Now, let's find out how many minicabs arrive late.
Out of the 40 hirings from firm X, 9% arrive late, which means 40 * 0.09 = 3.6 minicabs from firm X arrive late.
Out of the 50 hirings from firm Y, 6% arrive late, which means 50 * 0.06 = 3 minicabs from firm Y arrive late.
Out of the 10 hirings from firm Z, 20% arrive late, which means 10 * 0.2 = 2 minicabs from firm Z arrive late.
So, in total, there are 3.6 + 3 + 2 = 8.6 minicabs that arrive late out of the 100 hirings.
Now, let's find the probability that a minicab, which arrived late, came from firm Y.
Out of the 8.6 minicabs that arrive late, 3 are from firm Y.
So, the probability that a minicab, which arrived late, came from firm Y is 3 / 8.6 ≈ 0.3488.
Therefore, the probability that a minicab, which arrived late, came from firm Y is approximately 0.3488 or 34.88%.
Now, I hope this probability didn't keep you waiting too long, just like those minicabs from firm Y!
To find the probability that the minicab came from firm Y given that it arrived late, we can use Bayes' theorem.

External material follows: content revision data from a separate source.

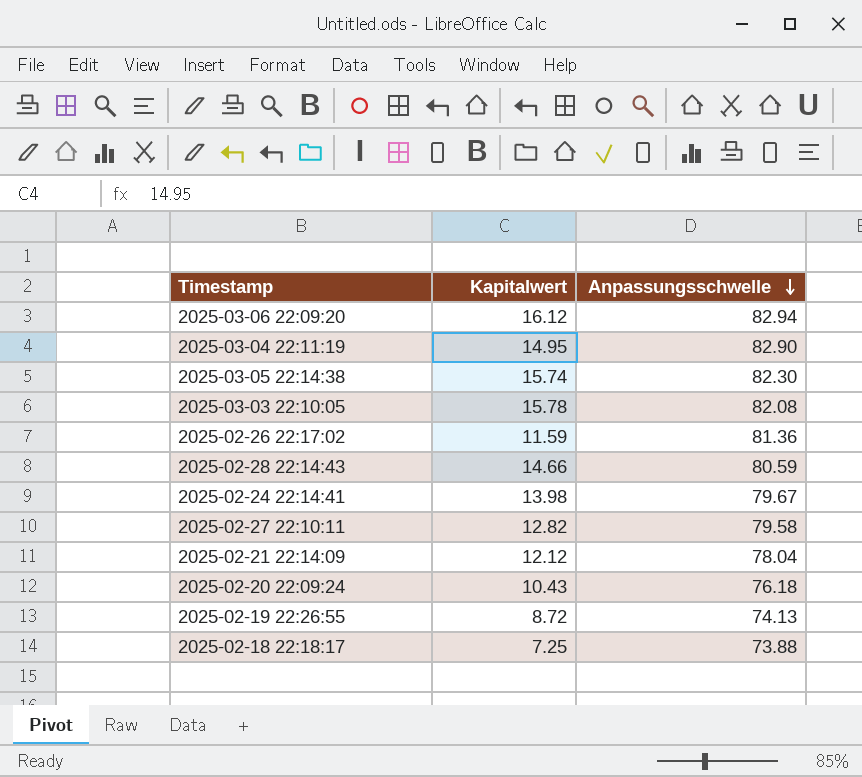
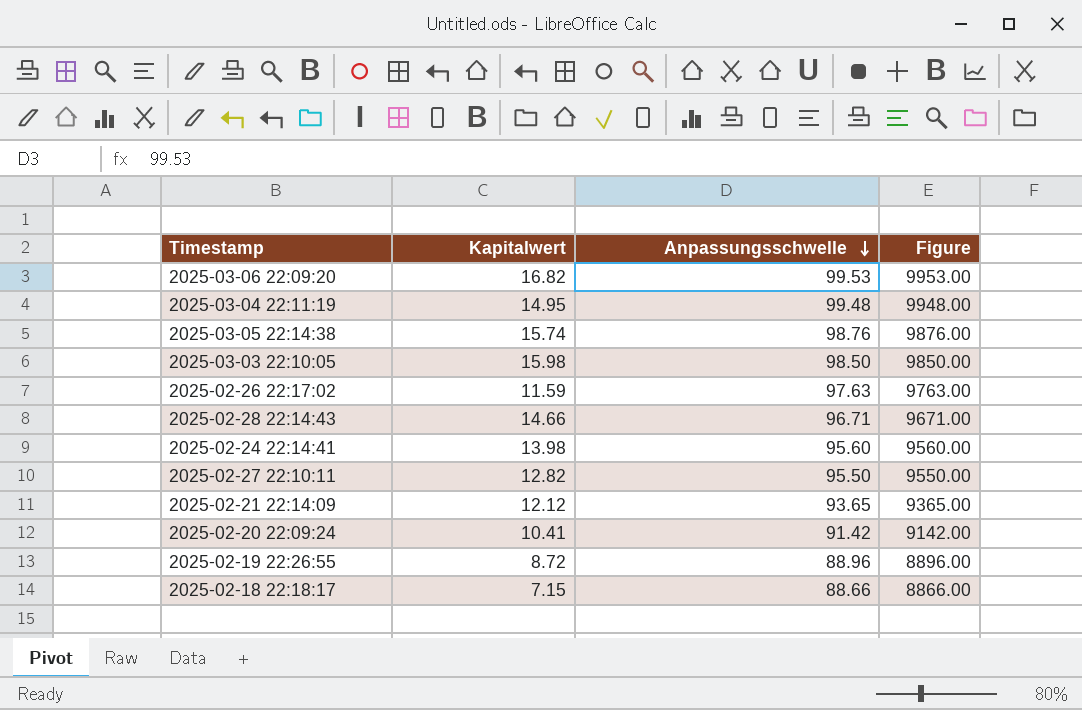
column Figure | formula: none -> [Anpassungsschwelle] * 100
2025-03-06 22:09:20 | Kapitalwert: 16.12 -> 16.82
2025-03-06 22:09:20 | Anpassungsschwelle: 82.94 -> 99.53
2025-03-04 22:11:19 | Anpassungsschwelle: 82.90 -> 99.48
2025-03-05 22:14:38 | Anpassungsschwelle: 82.30 -> 98.76
2025-03-03 22:10:05 | Kapitalwert: 15.78 -> 15.98
2025-03-03 22:10:05 | Anpassungsschwelle: 82.08 -> 98.50
2025-02-26 22:17:02 | Anpassungsschwelle: 81.36 -> 97.63
2025-02-28 22:14:43 | Anpassungsschwelle: 80.59 -> 96.71
2025-02-24 22:14:41 | Anpassungsschwelle: 79.67 -> 95.60
2025-02-27 22:10:11 | Anpassungsschwelle: 79.58 -> 95.50
2025-02-21 22:14:09 | Anpassungsschwelle: 78.04 -> 93.65
2025-02-20 22:09:24 | Kapitalwert: 10.43 -> 10.41
2025-02-20 22:09:24 | Anpassungsschwelle: 76.18 -> 91.42
2025-02-19 22:26:55 | Anpassungsschwelle: 74.13 -> 88.96
2025-02-18 22:18:17 | Kapitalwert: 7.25 -> 7.15
2025-02-18 22:18:17 | Anpassungsschwelle: 73.88 -> 88.66

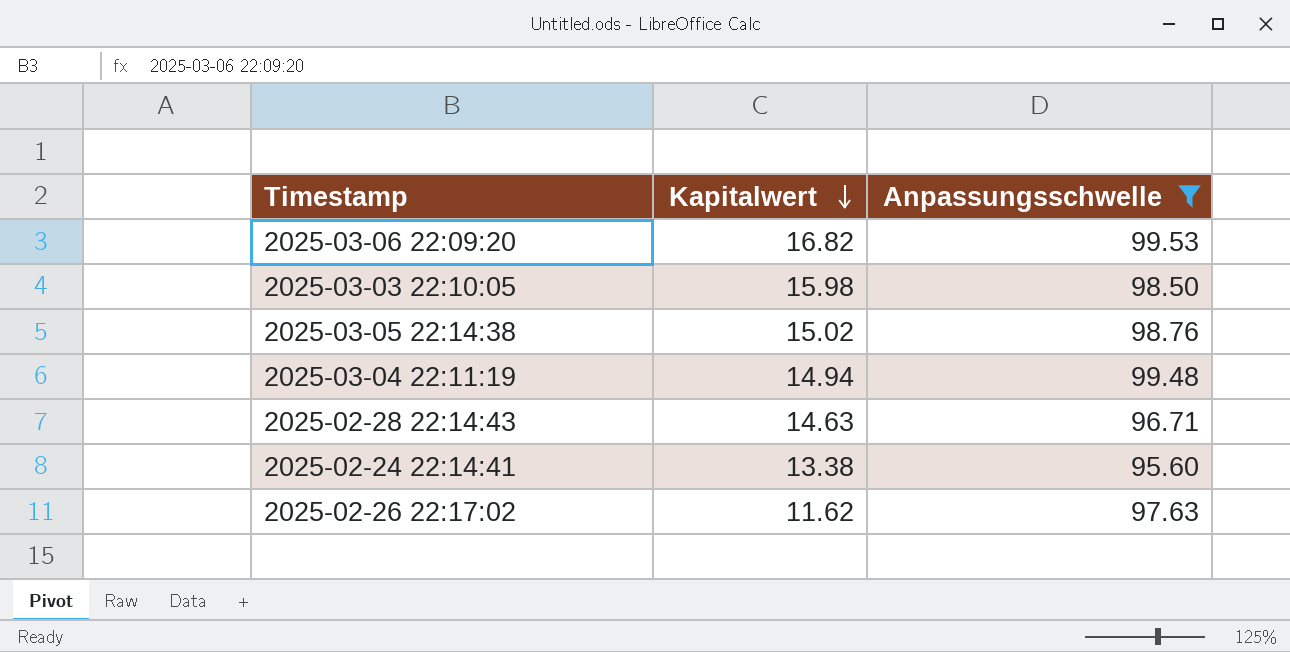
filter: none -> Anpassungsschwelle >= 95.60
row order: Anpassungsschwelle descending -> Kapitalwert descending
column Figure | formula: [Anpassungsschwelle] * 100 -> none
2025-03-05 22:14:38 | Kapitalwert: 15.74 -> 15.02
2025-03-04 22:11:19 | Kapitalwert: 14.95 -> 14.94
2025-02-28 22:14:43 | Kapitalwert: 14.66 -> 14.63
2025-02-24 22:14:41 | Kapitalwert: 13.98 -> 13.38
2025-02-26 22:17:02 | Kapitalwert: 11.59 -> 11.62

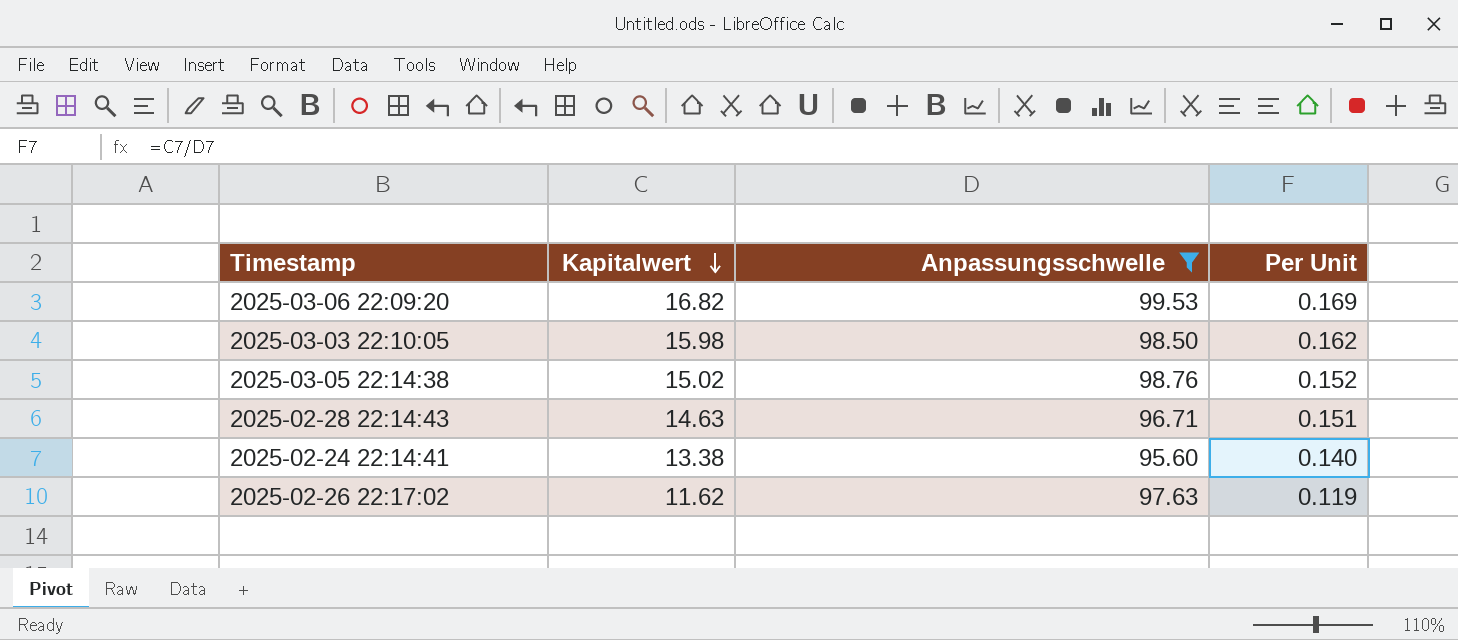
column Per Unit | formula: none -> [Kapitalwert] / [Anpassungsschwelle]
row 2025-03-04 22:11:19: 14.94 | 99.48 -> none

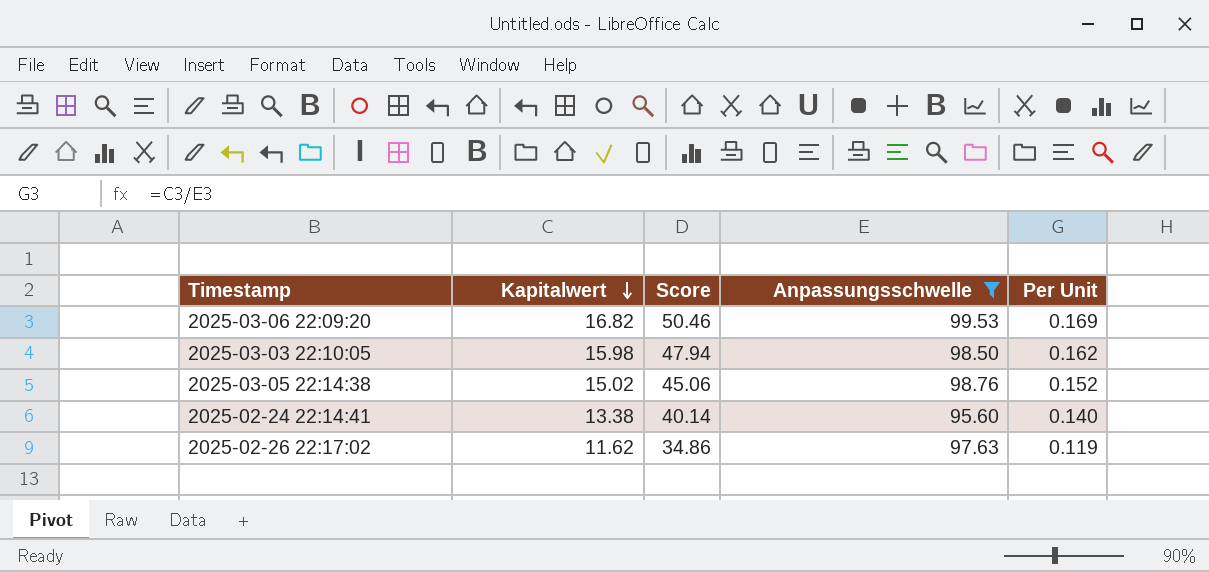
column Score | formula: none -> [Kapitalwert] * 3
row 2025-02-28 22:14:43: 14.63 | 96.71 | 0.151 -> none

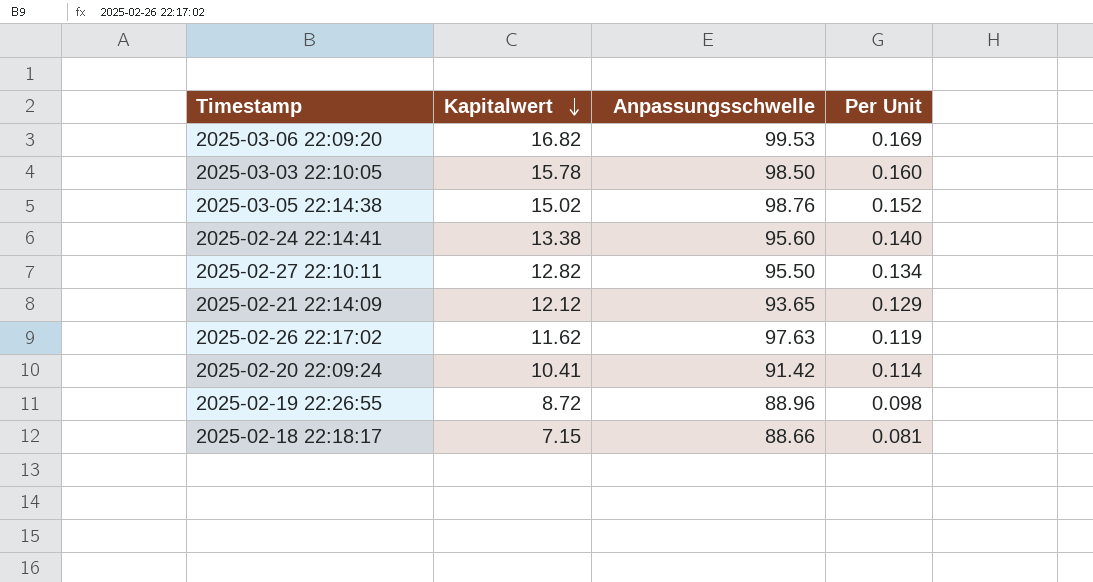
filter: Anpassungsschwelle >= 95.60 -> none
column Score | formula: [Kapitalwert] * 3 -> none
2025-03-03 22:10:05 | Kapitalwert: 15.98 -> 15.78
2025-03-03 22:10:05 | Per Unit: 0.162 -> 0.160

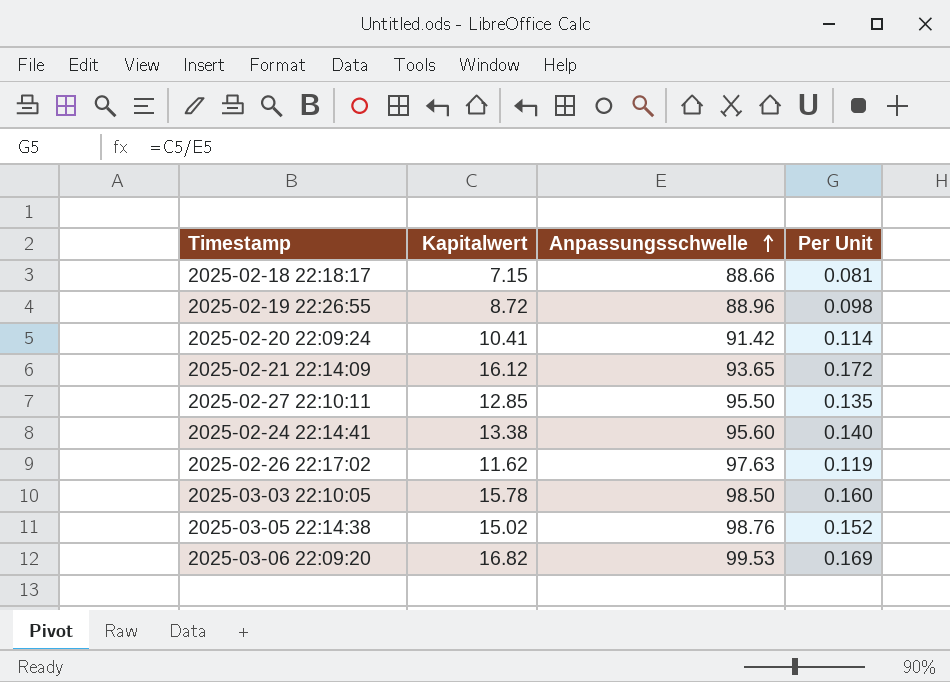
row order: Kapitalwert descending -> Anpassungsschwelle ascending
2025-02-21 22:14:09 | Kapitalwert: 12.12 -> 16.12
2025-02-21 22:14:09 | Per Unit: 0.129 -> 0.172
2025-02-27 22:10:11 | Kapitalwert: 12.82 -> 12.85
2025-02-27 22:10:11 | Per Unit: 0.134 -> 0.135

Let's define the following events:
A = Minicab arrived late
B = Minicab came from firm Y
We are given the following probabilities:
P(A) = Probability that a minicab arrives late = 0.09 (9%)
P(B) = Probability that a minicab comes from firm Y = 0.5 (50%)
P(A|B) = Probability that a minicab arrives late given that it came from firm Y = 0.06 (6%)
Bayes' theorem states:
P(B|A) = (P(A|B) * P(B)) / P(A)
By substituting the given values:
P(B|A) = (0.06 * 0.5) / 0.09
Calculating this expression:
P(B|A) = 0.03 / 0.09
Simplifying:
P(B|A) = 1/3 or 0.3333 (approximately)
Therefore, the probability that the minicab came from firm Y given that it arrived late is approximately 0.3333 or 33.33%.
To find the probability that the cab came from firm Y given that it arrived late, we can use Bayes' theorem. Bayes' theorem states that:
P(Y|L) = (P(L|Y) * P(Y)) / P(L)
where:
P(Y|L) is the probability that the cab came from firm Y given that it arrived late,
P(L|Y) is the probability that the cab arrived late given that it came from firm Y,
P(Y) is the probability that a cab is hired from firm Y,
P(L) is the probability that a cab arrives late.
We already have the values for P(L|Y) (6% or 0.06) and P(Y) (50% or 0.5). Now, let's calculate P(L).
To calculate P(L), we need to consider all possible cases in which a cab arrives late, regardless of the firm it came from.
P(L) = P(L|X) * P(X) + P(L|Y) * P(Y) + P(L|Z) * P(Z)
Given that P(L|X) = 9% or 0.09, P(L|Z) = 20% or 0.2, P(X) = 40% or 0.4, and P(Z) = 10% or 0.1, we can calculate P(L).
P(L) = 0.09 * 0.4 + 0.06 * 0.5 + 0.2 * 0.1
P(L) = 0.036 + 0.03 + 0.02
P(L) = 0.086
Now, we can plug these values back into Bayes' theorem to find P(Y|L).
P(Y|L) = (0.06 * 0.5) / 0.086
Calculating this expression, we get:
P(Y|L) ≈ 0.35
Therefore, the probability that the cab came from firm Y given that it arrived late is approximately 0.35 or 35%.